A expressão “no último dia” é também uma referência à sexta-feira, ao dia da doação total e radical de Jesus na cruz, que ele “abraça livremente”. É do alto da cruz, em meio a duas outras vítimas com as quais se solidariza, que Jesus revela até onde vai o amor do Pai, perdoa os seus próprios assassinos e, por isso, pode declarar: “Tudo está consumado!” Ele é a criação consumada, madura e libertada, o doador da vida no qual todos/as renascemos.
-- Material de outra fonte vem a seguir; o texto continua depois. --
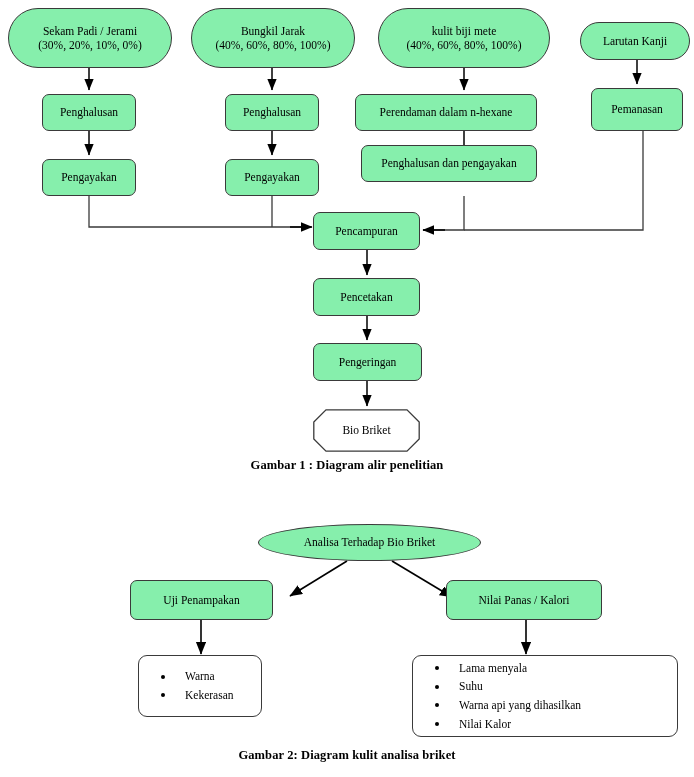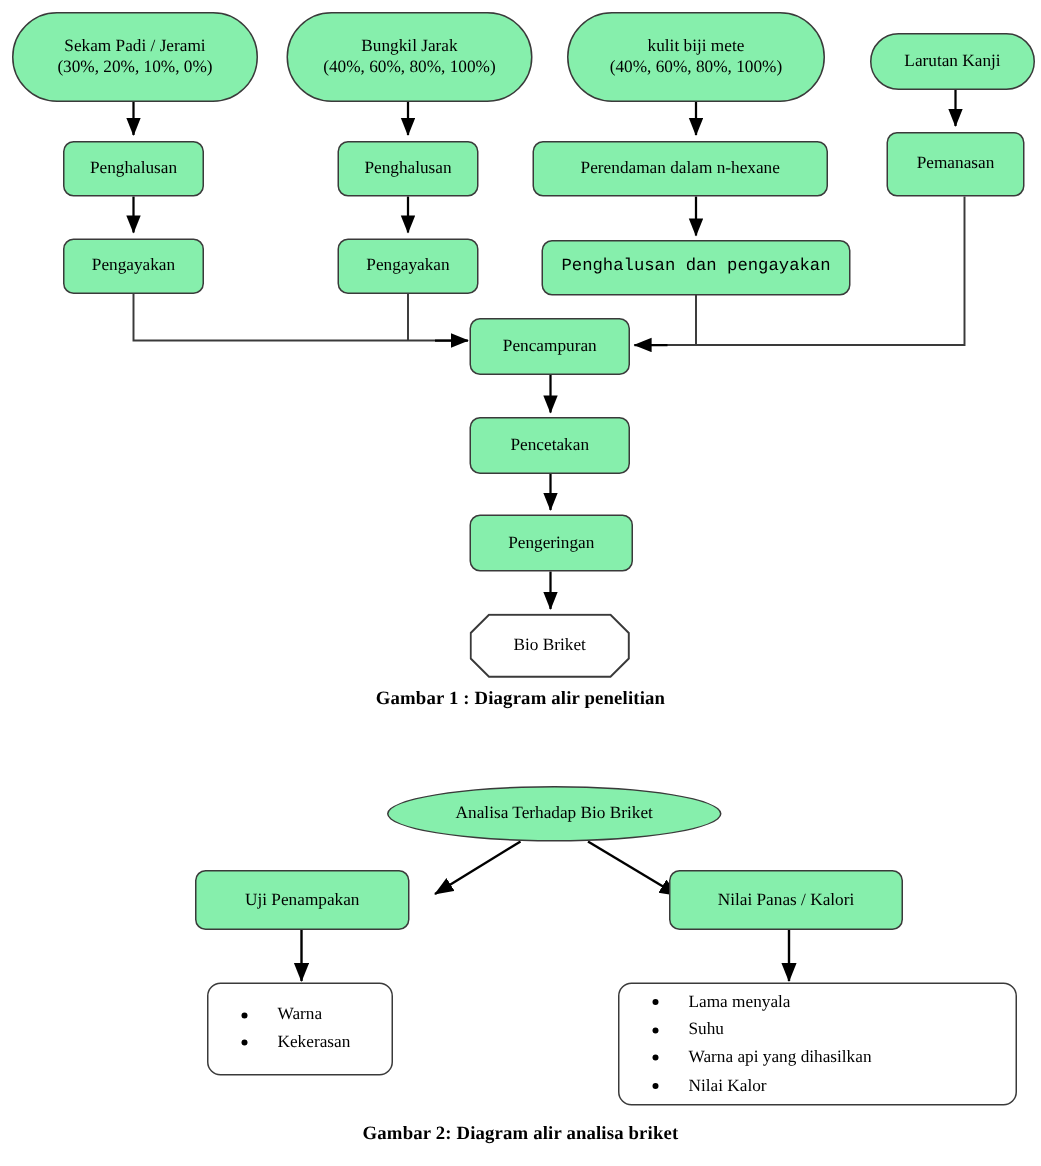--- a/index.html
+++ b/index.html
@@ -188,25 +188,25 @@
   </div>
 
   <div class="node rbox" style="left:225px; top:94px; width:94px; height:37px;">
     <span>Penghalusan</span>
   </div>
 
   <div class="node rbox" style="left:225px; top:159px; width:94px; height:37px;">
     <span>Pengayakan</span>
   </div>
 
-  <div class="node rbox" style="left:355px; top:94px; width:197px; height:37px;">
+  <div class="node rbox" style="left:355px; top:94px; width:182px; height:37px;">
     <span>Perendaman dalam n-hexane</span>
   </div>
 
-  <div class="node rbox" style="left:361px; top:160px; width:206px; height:37px;font-family:Liberation Mono, monospace;">
+  <div class="node rbox" style="left:361px; top:145px; width:176px; height:37px;">
     <span>Penghalusan dan pengayakan</span>
   </div>
 
   <div class="node rbox" style="left:591px; top:88px; width:92px; height:43px;">
     <span>Pemanasan</span>
   </div>
 
   <div class="node rbox" style="left:313px; top:212px; width:107px; height:38px;">
     <span>Pencampuran</span>
   </div>
@@ -267,15 +267,15 @@
         <span class="dot"></span>
         <span>Warna api yang dihasilkan</span>
       </li>
       <li>
         <span class="dot"></span>
         <span>Nilai Kalor</span>
       </li>
     </ul>
   </div>
 
-  <div class="caption" style="top:748px;">Gambar 2: Diagram alir analisa briket</div>
+  <div class="caption" style="top:748px;">Gambar 2: Diagram kulit analisa briket</div>
 
 </div>
 
 </body></html>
É em gestos semelhantes a esse que nos tornamos semelhantes a Deus

 

Meditação:

§  Releia atentamente essa dura e exigente “catequese” de Jesus, evitando concluir sem mais que ele fala simplesmente da eucaristia

§  Será que não estamos entre aqueles/as que viram, mas não acreditam, que não permitem que Jesus e seu Evangelho guie suas opções e organizem seus valores e prioridades?

§  Será que não corremos o risco de evitar o renascimento no amor incondicional e sem medidas, e transformamos o “último dia” na última coisa que seríamos capazes de aceitar?